# Required action
What is needed is a verbatim copy of the data, minus the pictures.

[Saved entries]
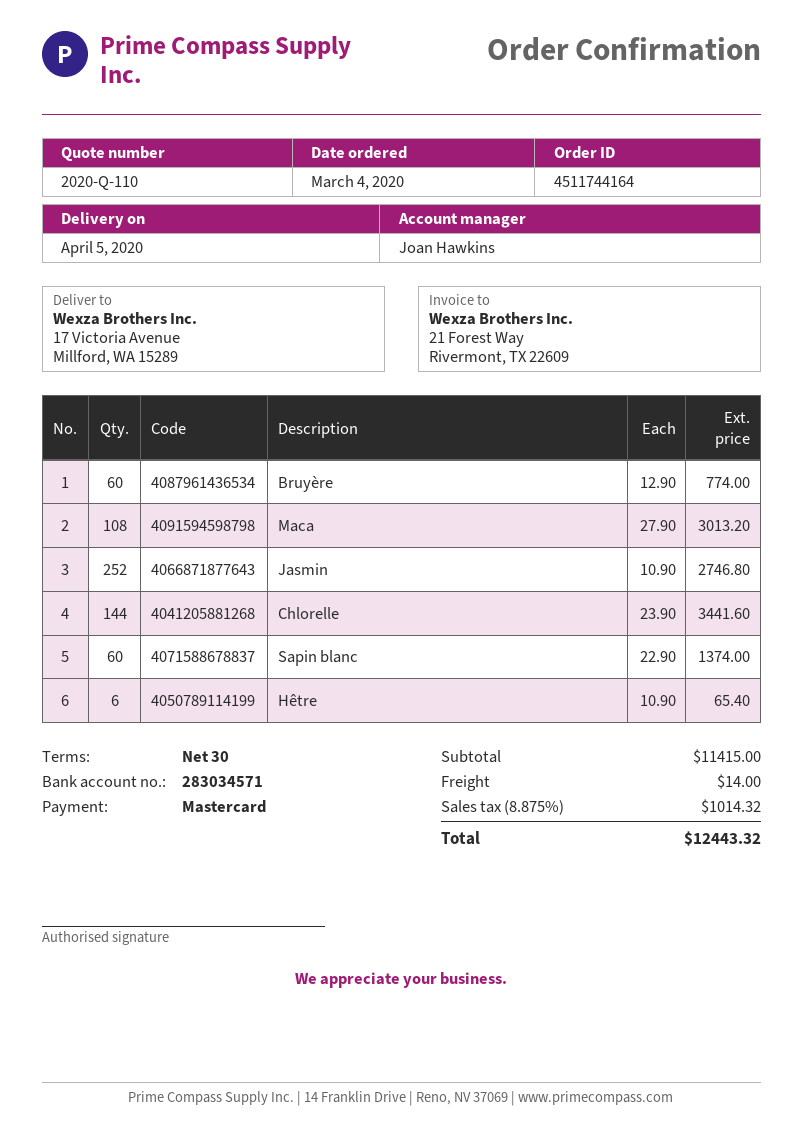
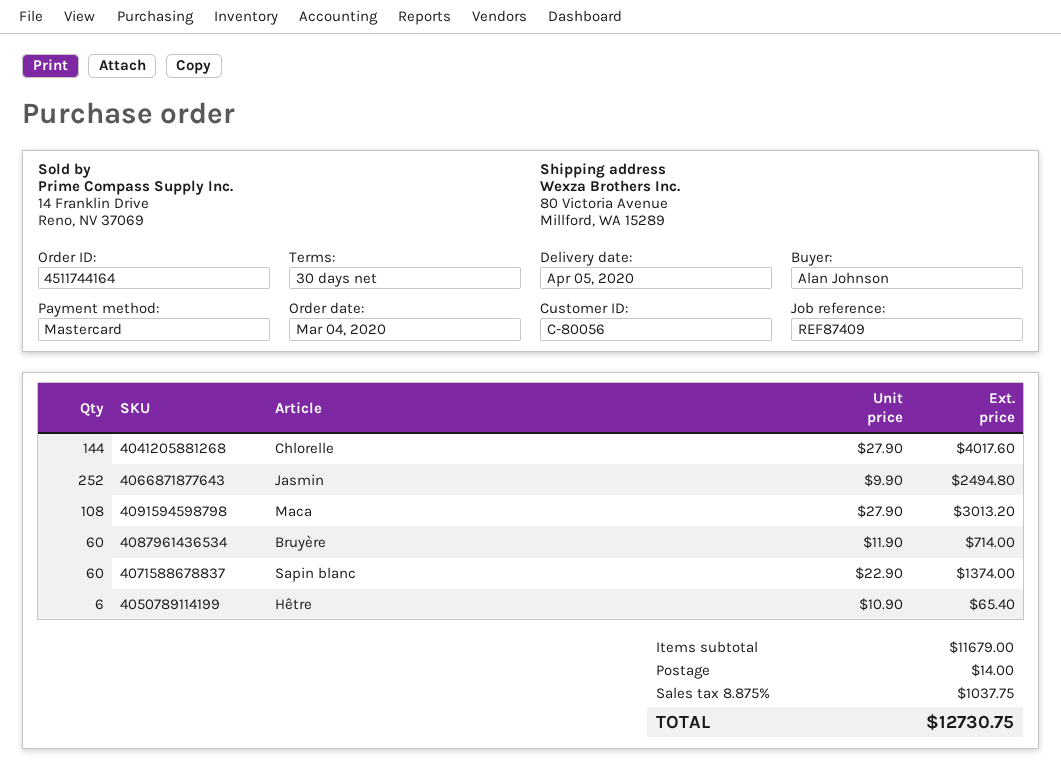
ship to: 17 Victoria Avenue, Millford, WA 15289 -> 80 Victoria Avenue, Millford, WA 15289
Bruyère: 60 x 12.90 = 774.00 -> 60 x 11.90 = 714.00
Jasmin: 252 x 10.90 = 2746.80 -> 252 x 9.90 = 2494.80
Chlorelle: 144 x 23.90 = 3441.60 -> 144 x 27.90 = 4017.60
subtotal: 11415.00 -> 11679.00
tax: 8.875% = 1014.32 -> 8.875% = 1037.75
total: 12443.32 -> 12730.75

# Solution to this problem
ship to: 17 Victoria Avenue, Millford, WA 15289 -> 80 Victoria Avenue, Millford, WA 15289
Bruyère: 60 x 12.90 = 774.00 -> 60 x 11.90 = 714.00
Jasmin: 252 x 10.90 = 2746.80 -> 252 x 9.90 = 2494.80
Chlorelle: 144 x 23.90 = 3441.60 -> 144 x 27.90 = 4017.60
subtotal: 11415.00 -> 11679.00
tax: 8.875% = 1014.32 -> 8.875% = 1037.75
total: 12443.32 -> 12730.75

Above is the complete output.